Your output should repeat the entries below exactly. It should contain no images.

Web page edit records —
* * *

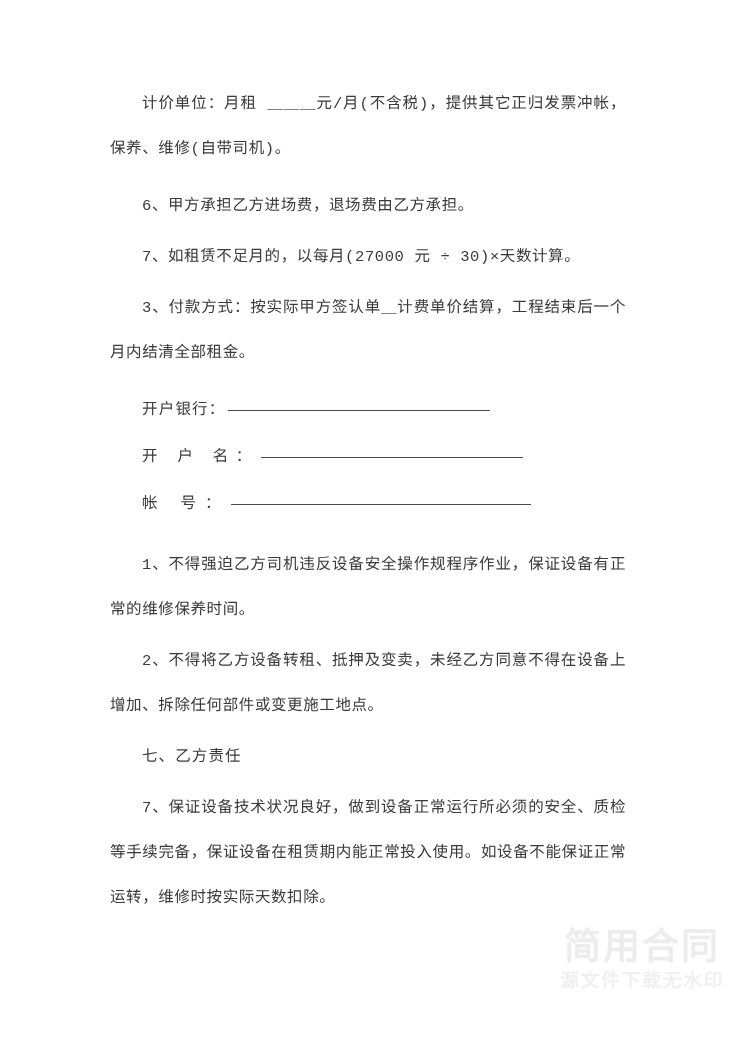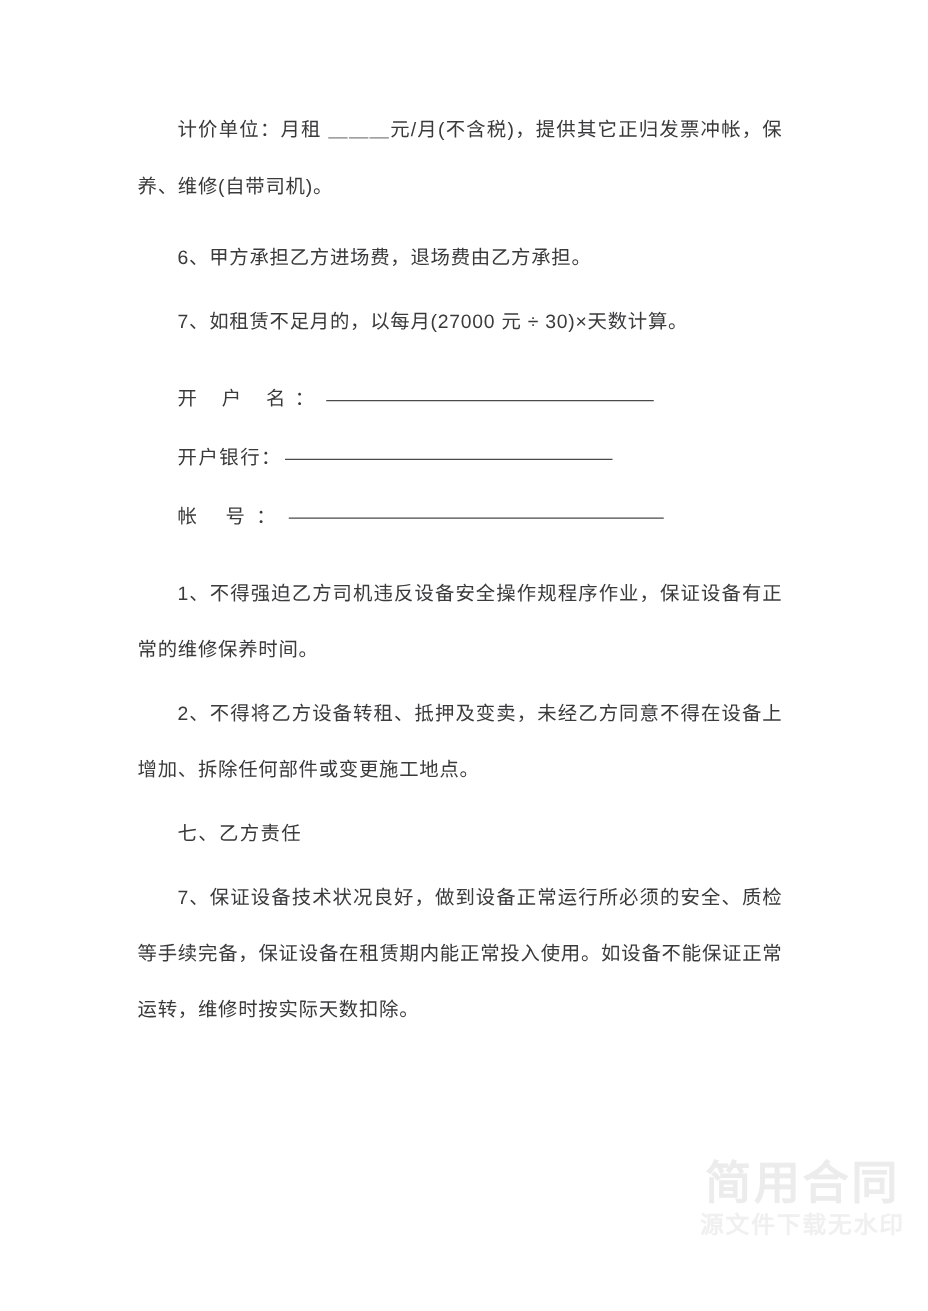--- a/index.html
+++ b/index.html
@@ -30,7 +30,7 @@
   }
 
   .para {
-    font-family: Liberation Sans, sans-serif;
+    font-family: Liberation Mono, monospace;
     font-size: 15.5px;
     line-height: 45px;
     color: #3a3a3c;

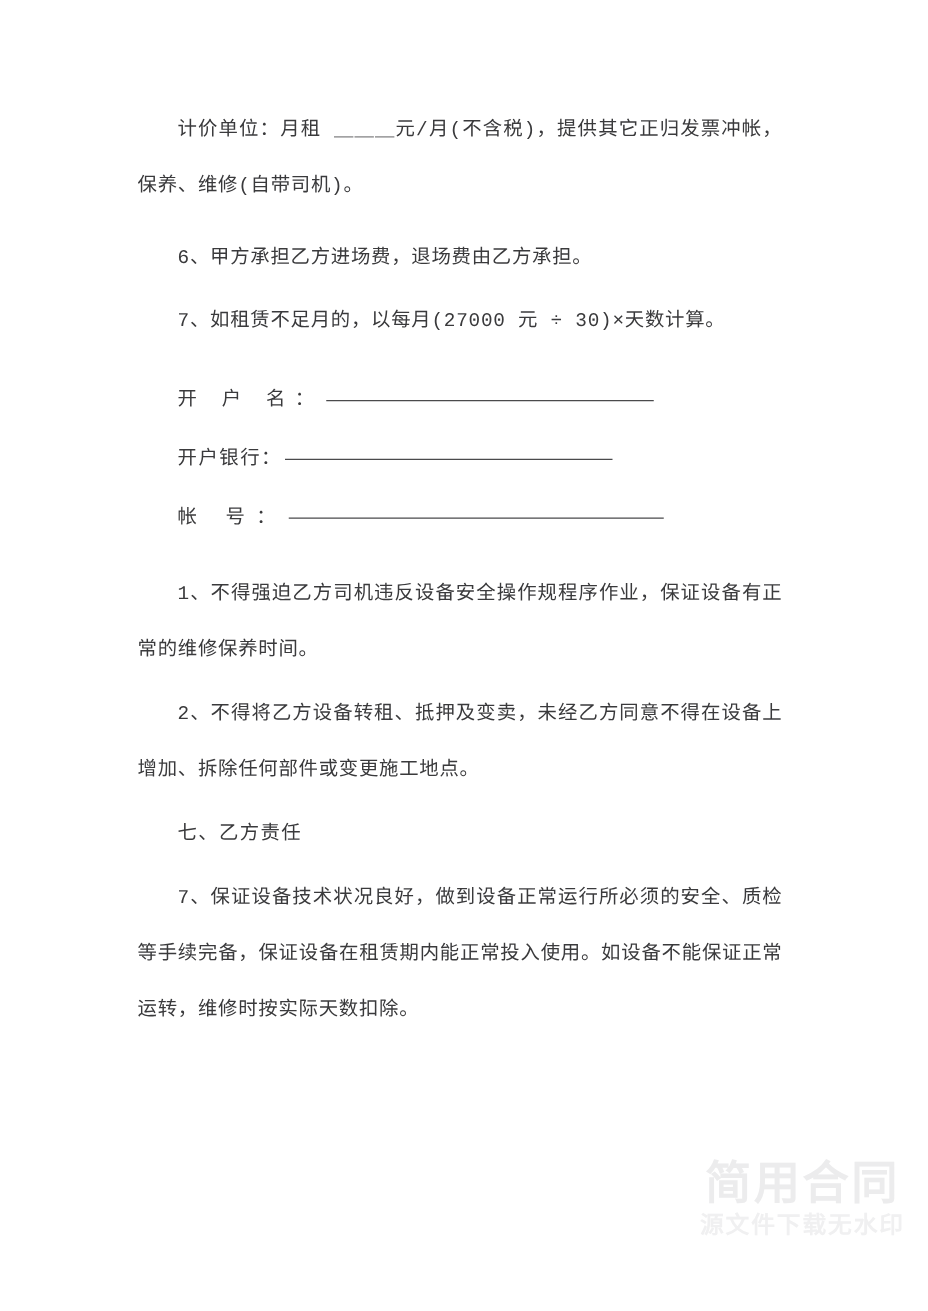--- a/index.html
+++ b/index.html
@@ -139,6 +139,7 @@
 
     <div class="spacer-sm"></div>
 
+    <p class="para indent">3、付款方式：按实际甲方签认单＿计费单价结算，工程结束后一个月内结清全部租金。</p>
 
     <div class="spacer-md"></div>
 

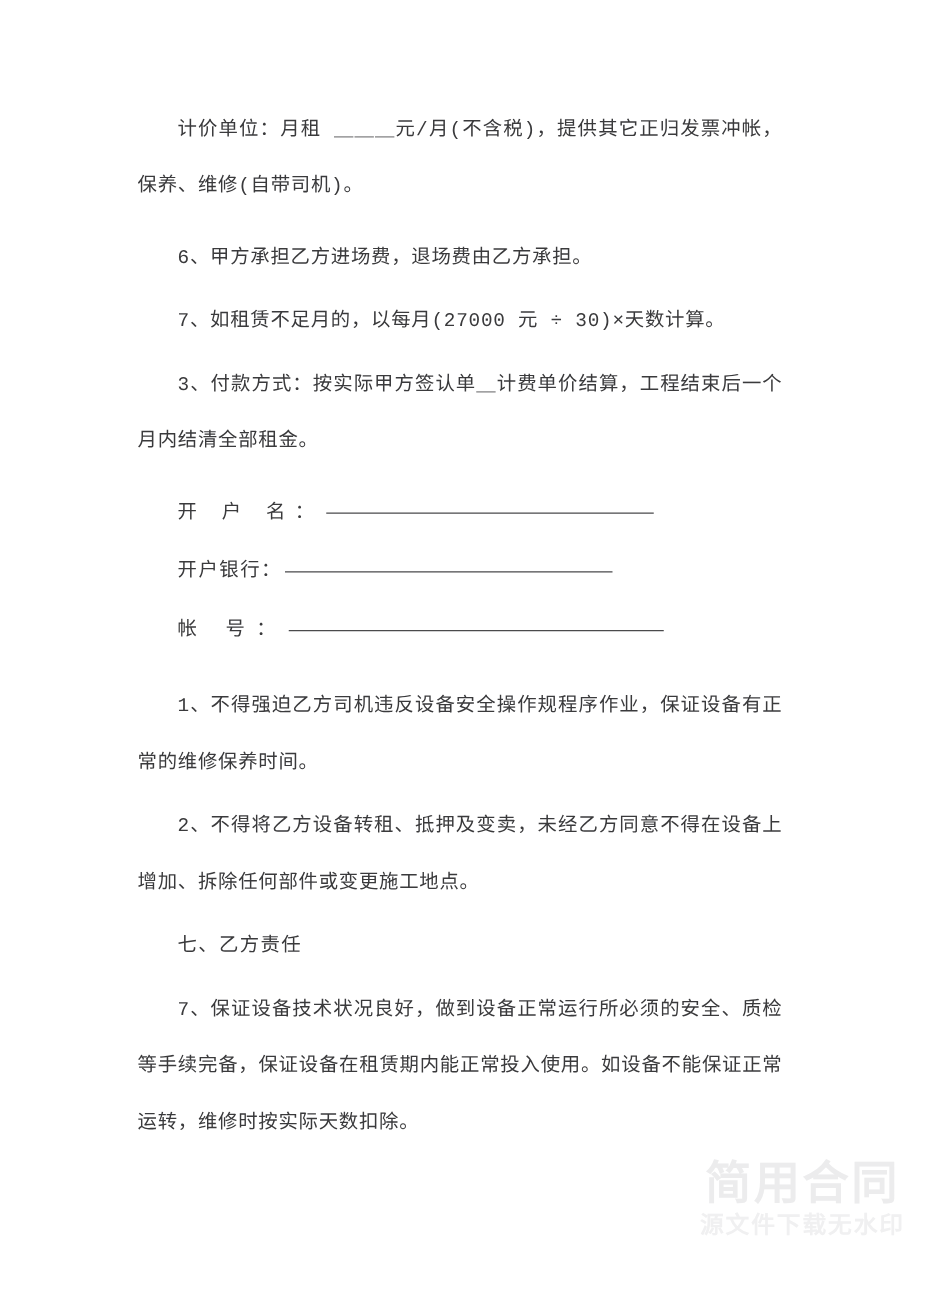--- a/index.html
+++ b/index.html
@@ -144,13 +144,13 @@
     <div class="spacer-md"></div>
 
     <div class="field-row">
-      <span class="field-label wide">开 户 名：</span>
-      <span class="field-rule rule-short"></span>
+      <span class="field-label medium">开户银行：</span>
+      <span class="field-rule rule-medium"></span>
     </div>
 
     <div class="field-row">
-      <span class="field-label medium">开户银行：</span>
-      <span class="field-rule rule-medium"></span>
+      <span class="field-label wide">开 户 名：</span>
+      <span class="field-rule rule-short"></span>
     </div>
 
     <div class="field-row">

* * *

Exercise response —
--- a/index.html
+++ b/index.html
@@ -30,7 +30,7 @@
   }
 
   .para {
-    font-family: Liberation Sans, sans-serif;
+    font-family: Liberation Mono, monospace;
     font-size: 15.5px;
     line-height: 45px;
     color: #3a3a3c;

--- a/index.html
+++ b/index.html
@@ -139,6 +139,7 @@
 
     <div class="spacer-sm"></div>
 
+    <p class="para indent">3、付款方式：按实际甲方签认单＿计费单价结算，工程结束后一个月内结清全部租金。</p>
 
     <div class="spacer-md"></div>
 

--- a/index.html
+++ b/index.html
@@ -144,13 +144,13 @@
     <div class="spacer-md"></div>
 
     <div class="field-row">
-      <span class="field-label wide">开 户 名：</span>
-      <span class="field-rule rule-short"></span>
+      <span class="field-label medium">开户银行：</span>
+      <span class="field-rule rule-medium"></span>
     </div>
 
     <div class="field-row">
-      <span class="field-label medium">开户银行：</span>
-      <span class="field-rule rule-medium"></span>
+      <span class="field-label wide">开 户 名：</span>
+      <span class="field-rule rule-short"></span>
     </div>
 
     <div class="field-row">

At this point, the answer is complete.